▶ _EXERCISE INSTRUCTIONS_: All of the records below are to be output exactly; no image belongs in the result.

[Collected data entries]
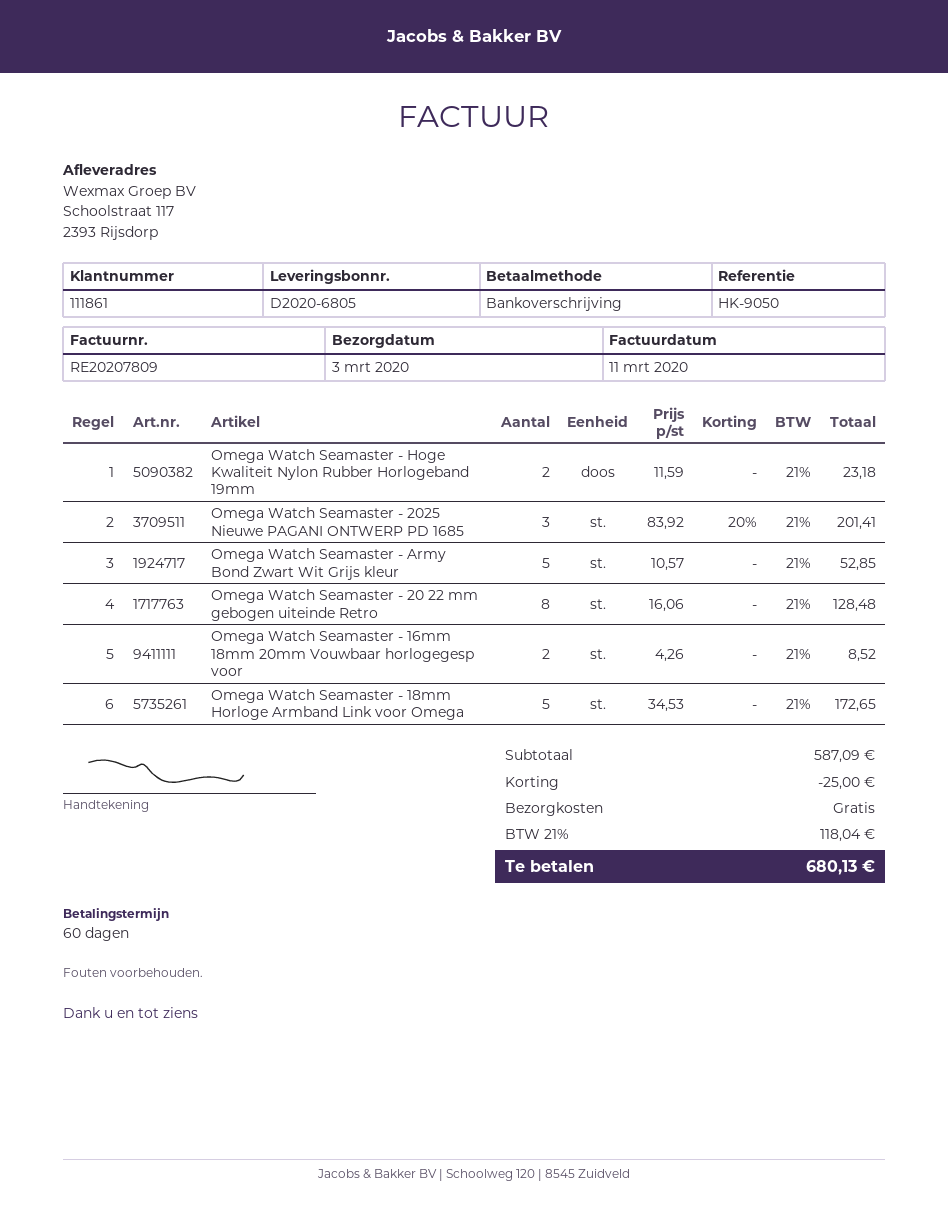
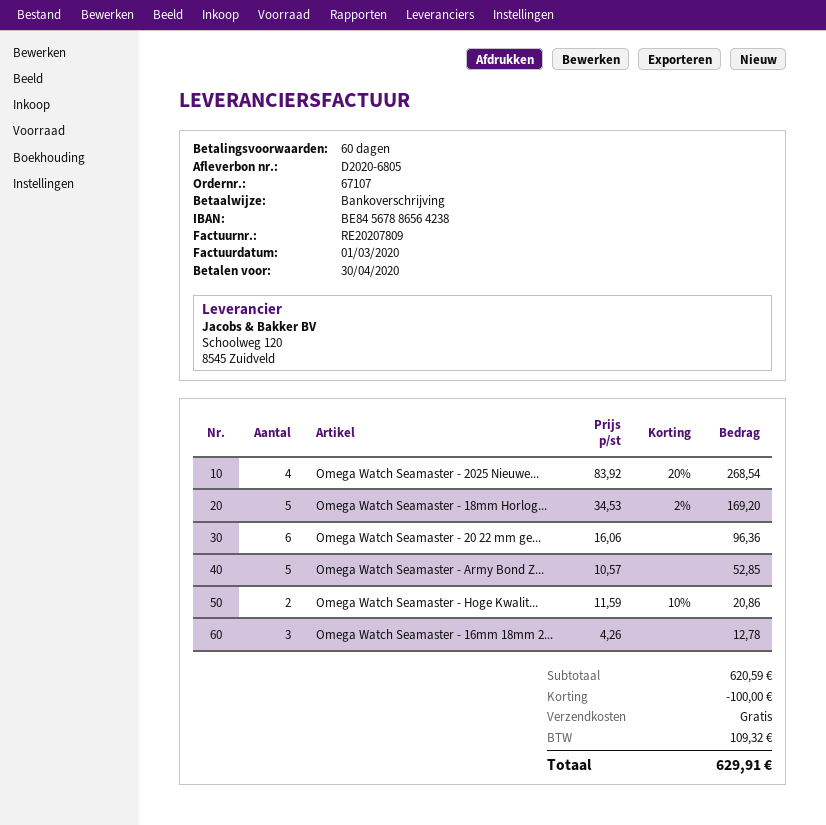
invoice date: 2020-03-11 -> 2020-03-01
Omega Watch Seamaster - Hoge Kwaliteit Nylon Rubber Horlogeband 19mm: 2 x 11.59 = 23.18 -> 2 x 11.59 - 10% = 20.86
Omega Watch Seamaster - 2025 Nieuwe PAGANI ONTWERP PD 1685: 3 x 83.92 - 20% = 201.41 -> 4 x 83.92 - 20% = 268.54
Omega Watch Seamaster - 20 22 mm gebogen uiteinde Retro: 8 x 16.06 = 128.48 -> 6 x 16.06 = 96.36
Omega Watch Seamaster - 16mm 18mm 20mm Vouwbaar horlogegesp voor: 2 x 4.26 = 8.52 -> 3 x 4.26 = 12.78
Omega Watch Seamaster - 18mm Horloge Armband Link voor Omega: 5 x 34.53 = 172.65 -> 5 x 34.53 - 2% = 169.20
subtotal: 587.09 -> 620.59
discount: 25.00 -> 100.00
tax: 118.04 -> 109.32
total: 680.13 -> 629.91

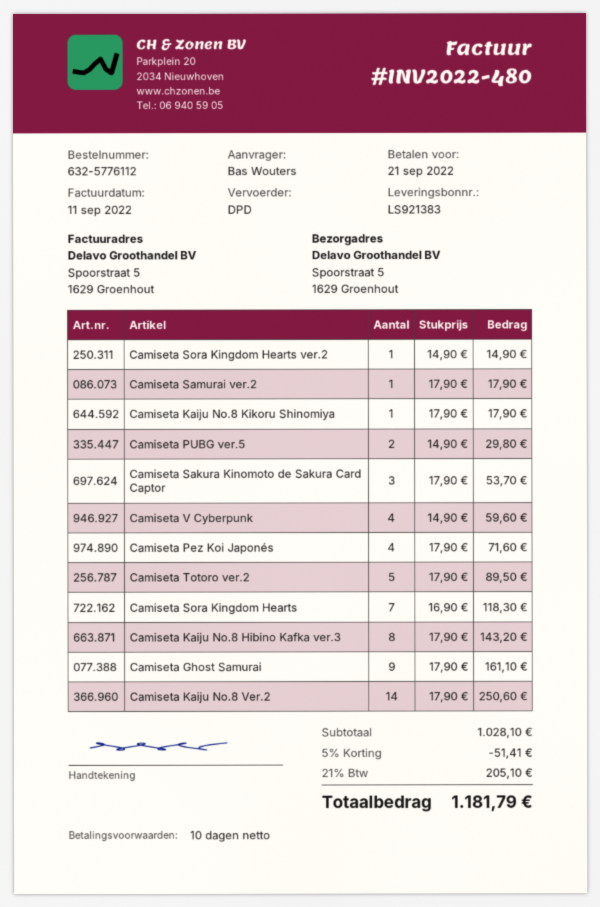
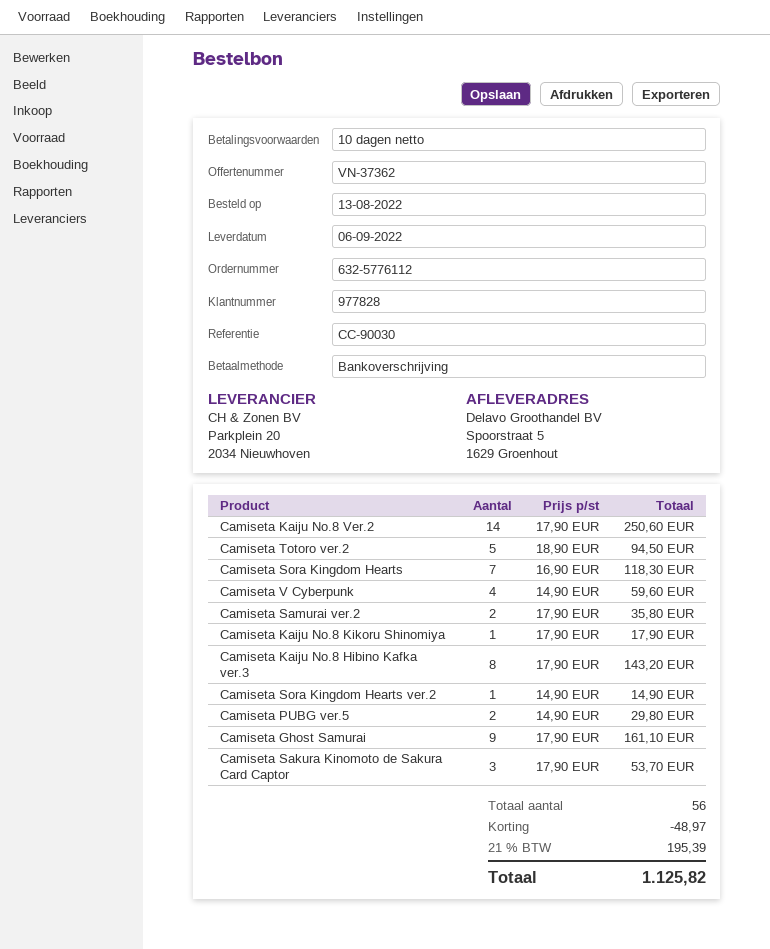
Camiseta Samurai ver.2: 1 x 17.90 = 17.90 -> 2 x 17.90 = 35.80
Camiseta Pez Koi Japonés: 4 x 17.90 = 71.60 -> none
Camiseta Totoro ver.2: 5 x 17.90 = 89.50 -> 5 x 18.90 = 94.50
discount: 51.41 -> 48.97
tax: 21% = 205.10 -> 21% = 195.39
total: 1181.79 -> 1125.82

▶ _SOLUTION TO THE EXERCISE_:
invoice date: 2020-03-11 -> 2020-03-01
Omega Watch Seamaster - Hoge Kwaliteit Nylon Rubber Horlogeband 19mm: 2 x 11.59 = 23.18 -> 2 x 11.59 - 10% = 20.86
Omega Watch Seamaster - 2025 Nieuwe PAGANI ONTWERP PD 1685: 3 x 83.92 - 20% = 201.41 -> 4 x 83.92 - 20% = 268.54
Omega Watch Seamaster - 20 22 mm gebogen uiteinde Retro: 8 x 16.06 = 128.48 -> 6 x 16.06 = 96.36
Omega Watch Seamaster - 16mm 18mm 20mm Vouwbaar horlogegesp voor: 2 x 4.26 = 8.52 -> 3 x 4.26 = 12.78
Omega Watch Seamaster - 18mm Horloge Armband Link voor Omega: 5 x 34.53 = 172.65 -> 5 x 34.53 - 2% = 169.20
subtotal: 587.09 -> 620.59
discount: 25.00 -> 100.00
tax: 118.04 -> 109.32
total: 680.13 -> 629.91

Camiseta Samurai ver.2: 1 x 17.90 = 17.90 -> 2 x 17.90 = 35.80
Camiseta Pez Koi Japonés: 4 x 17.90 = 71.60 -> none
Camiseta Totoro ver.2: 5 x 17.90 = 89.50 -> 5 x 18.90 = 94.50
discount: 51.41 -> 48.97
tax: 21% = 205.10 -> 21% = 195.39
total: 1181.79 -> 1125.82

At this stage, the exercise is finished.